Rhapsody. She can buy individual tracks to own but there’s really no reason to do that. 10 bucks a month for unlimited music. Compared against the amount of content you can access it’s essentially free.
It’s mostly streaming but you can buy songs at the standard rates (~$0.99/song, $9.99/album). I don’t actually use it so I can’t speak intelligently about it but I mentioned it as an option because I know it’s popular and people I know seem to be happy with it. That and similar services are worth investigating for you.
I have Rhapsody and have been doing the unlimited for a little over a year now. You can listen to almost all of it (some random stuff is unavailable and it is rather random what is and isn’t available, but 99% seems to be good).
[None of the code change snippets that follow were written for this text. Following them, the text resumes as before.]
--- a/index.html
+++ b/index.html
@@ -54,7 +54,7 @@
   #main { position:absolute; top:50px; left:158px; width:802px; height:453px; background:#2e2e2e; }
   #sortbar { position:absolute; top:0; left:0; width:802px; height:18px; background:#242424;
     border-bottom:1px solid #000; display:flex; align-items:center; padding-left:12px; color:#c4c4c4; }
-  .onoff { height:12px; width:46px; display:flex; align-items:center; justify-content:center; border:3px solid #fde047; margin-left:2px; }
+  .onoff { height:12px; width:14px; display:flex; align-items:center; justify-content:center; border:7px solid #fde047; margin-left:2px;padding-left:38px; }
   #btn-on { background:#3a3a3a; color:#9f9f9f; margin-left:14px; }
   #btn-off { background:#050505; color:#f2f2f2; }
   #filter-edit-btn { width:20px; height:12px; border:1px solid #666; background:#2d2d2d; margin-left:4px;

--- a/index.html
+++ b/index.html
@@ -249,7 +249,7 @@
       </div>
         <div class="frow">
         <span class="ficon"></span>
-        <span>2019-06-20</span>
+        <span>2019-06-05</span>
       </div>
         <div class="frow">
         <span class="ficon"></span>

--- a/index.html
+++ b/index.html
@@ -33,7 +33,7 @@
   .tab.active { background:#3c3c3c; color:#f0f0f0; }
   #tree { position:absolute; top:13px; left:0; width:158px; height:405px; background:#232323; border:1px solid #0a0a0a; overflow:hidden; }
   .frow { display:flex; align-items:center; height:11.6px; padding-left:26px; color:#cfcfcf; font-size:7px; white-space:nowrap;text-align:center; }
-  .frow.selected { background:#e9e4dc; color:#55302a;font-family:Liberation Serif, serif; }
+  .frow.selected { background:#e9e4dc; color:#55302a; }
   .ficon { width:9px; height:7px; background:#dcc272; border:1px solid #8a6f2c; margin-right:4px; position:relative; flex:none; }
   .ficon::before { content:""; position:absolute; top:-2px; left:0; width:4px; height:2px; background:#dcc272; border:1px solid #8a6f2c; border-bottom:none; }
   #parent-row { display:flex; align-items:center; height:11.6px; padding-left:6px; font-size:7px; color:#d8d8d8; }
You can download it as well for free to your computer so you can play it back when you’re offline and it also will synch up to some MP3 players. The caveat is that it’s all DRM protected so if you download it to your computer (usually WMA format), you can’t burn it without paying for the album (or illegally stripping the DRM).
I’ve been a Napster subscriber for years. There are Android and iPhone apps for it now, for $9.99 a month you can listen to all the music you want from your computer and download to the smartphones as well as stream to them. I have a subscription that’s no longer offered, so I think I can do more stuff than what is offered now, but as long as you have an active web connection with either phone or computer, you have access to the entire library at all times. I think with the smartphone app, you can only download to the phone for offline use, not to a desktop. I have been very happy with the service, and did a happy dance when the iPhone app rolled out. I avoided iTunes as much as possible even with an iPhone, and now I can bypass it completely again except for updates.
I have known people very happy with Rhapsody, too. I would look into both Rhapsody and Napster if you think subscription service as a gift might be the better way to go. I have heard that Apple is looking into a subscription service model. Those services must be taking a large enough chunk for Apple to think they need to do that, too.
If you’re just interested in MP3’s, Napster sells that format, too, but I would just go with Amazon in that case.